In vitro, cortisol and aldosterone have a similar affinity to the mineralocorticoid receptor. The 11beta-hydroxysteroid dehydrogenase catalyzes the interconversion of cortisol to its inactive 11-oxo-metabolite cortisone. This interconversion is responsible for the in vivo specificity of the mineralocorticoid receptor. A defect of this enzyme leads to a pseudohyperaldosteronism with hypertension and hypokalemia, the so-called apparent mineralocorticoid excess syndrome. Glycyrrhetinic acid, a compound of licorice, also leads to pseudohyperaldosteronism by an inhibition of the 11beta-hydroxysteroid dehydrogenase.

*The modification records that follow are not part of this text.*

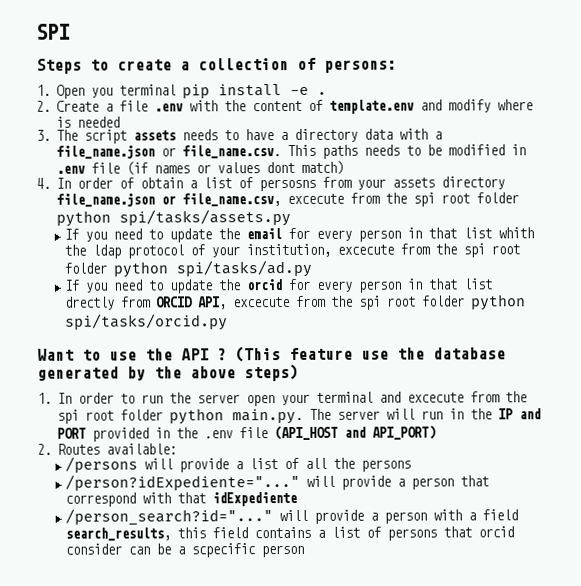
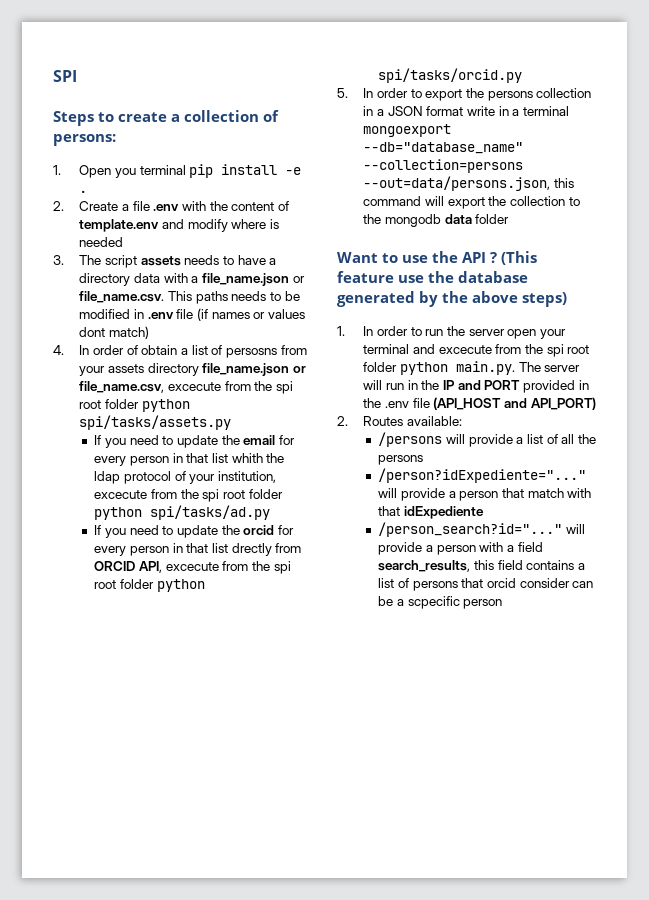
(228, 322) none -> [337,88,592,101] [363,106,569,116] [363,124,452,137] [363,142,524,154] [363,159,524,173] [363,176,575,191] [363,196,580,209] [363,214,510,227] // 5. In order to export the persons collection in a JSON format write in a terminal mongoexport --db="database_name" --collection=persons --out=data/persons.json, this command will export the collection to the mongodb data folder
[64,492,136,507] correspond -> [527,488,564,498] match

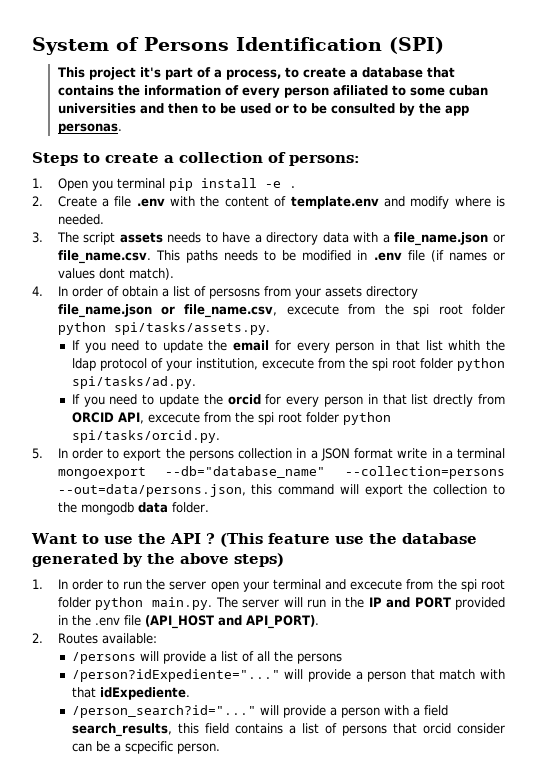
[53,70,77,82] SPI -> [32,37,444,55] [57,67,455,80] [57,85,488,98] [57,103,469,116] [57,123,122,134] System of Persons Identification (SPI) // This project it's part of a process, to create a database that contains the information of every person afiliated to some cuban universities and then to be used or to be consulted by the app personas.
[79,237,124,247] needed -> [57,214,104,225] needed.
[109,326,150,339] match) -> [128,268,174,280] match).
[79,415,232,430] spi/tasks/assets.py -> [113,322,270,335] spi/tasks/assets.py.
[150,505,271,520] spi/tasks/ad.py -> [71,376,196,389] spi/tasks/ad.py.
[378,68,523,83] spi/tasks/orcid.py -> [71,430,220,443] spi/tasks/orcid.py.
[475,214,510,224] folder -> [171,502,209,513] folder.
[530,397,596,410] API_PORT) -> [245,615,319,629] API_PORT).
[403,506,484,519] idExpediente -> [99,687,190,700] idExpediente.
[463,599,503,609] person -> [176,743,220,754] person.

We studied the pharmacokinetics of glycyrrhetinic acid and its effect on the 11beta-hydroxysteroid dehydrogenase. Ten healthy students, aged 24 to 38 years, were included in the study. On the first day 500 mg glycyrrhetinic acid were given orally at 08.00 h. Blood and urine samples were taken prior to and 2, 4, 7, 10 and 24 hours after ingestion of glycyrrhetinic acid. We measured the serum level of cortisol, cortisone and glycyrrhetinic acid and the urinary excretion rates of cortisol, cortisone and their 20-dihydrometabolites. For determination of glycyrrhetinic acid and steroid levels we used a fully automated liquid chromatographic analyzer which allows the highly specific and simultaneous determination of steroid profiles even in the matrix of urine. Ratios of the 11-hydroxy- and 11-oxo-metabolites were calculated and correlated to the serum level of glycyrrhetinic acid. We found a significant correlation of the steroid-ratios to the serum levels of glycyrrhetinic acid. Coefficients of correlation were 0.9873, 0.7812, 0.7396 and 0.5844 between the serum level of glycyrrhetinic acid and the cortisol/cortisone-ratio in serum (p < 0.0001), the cortisol/cortisone-ratio in urine (p = 0.0279), the 20alpha-dihydrocortisol/20alpha-dihydrocortisone-ratio in urine (p = 0.0119) and the 20beta-dihydrocortisol/20beta-dihydrocortisone-ratio in urine (p = 0.0419), respectively. We conclude that the ratios of cortisol to cortisone and of the 20-dihydrometabolites of cortisol to the 20-dihydrometabolites of cortisone provide a simple noninvasive tool for monitoring the in-vivo activity of the 11beta-hydroxysteroid dehydrogenase.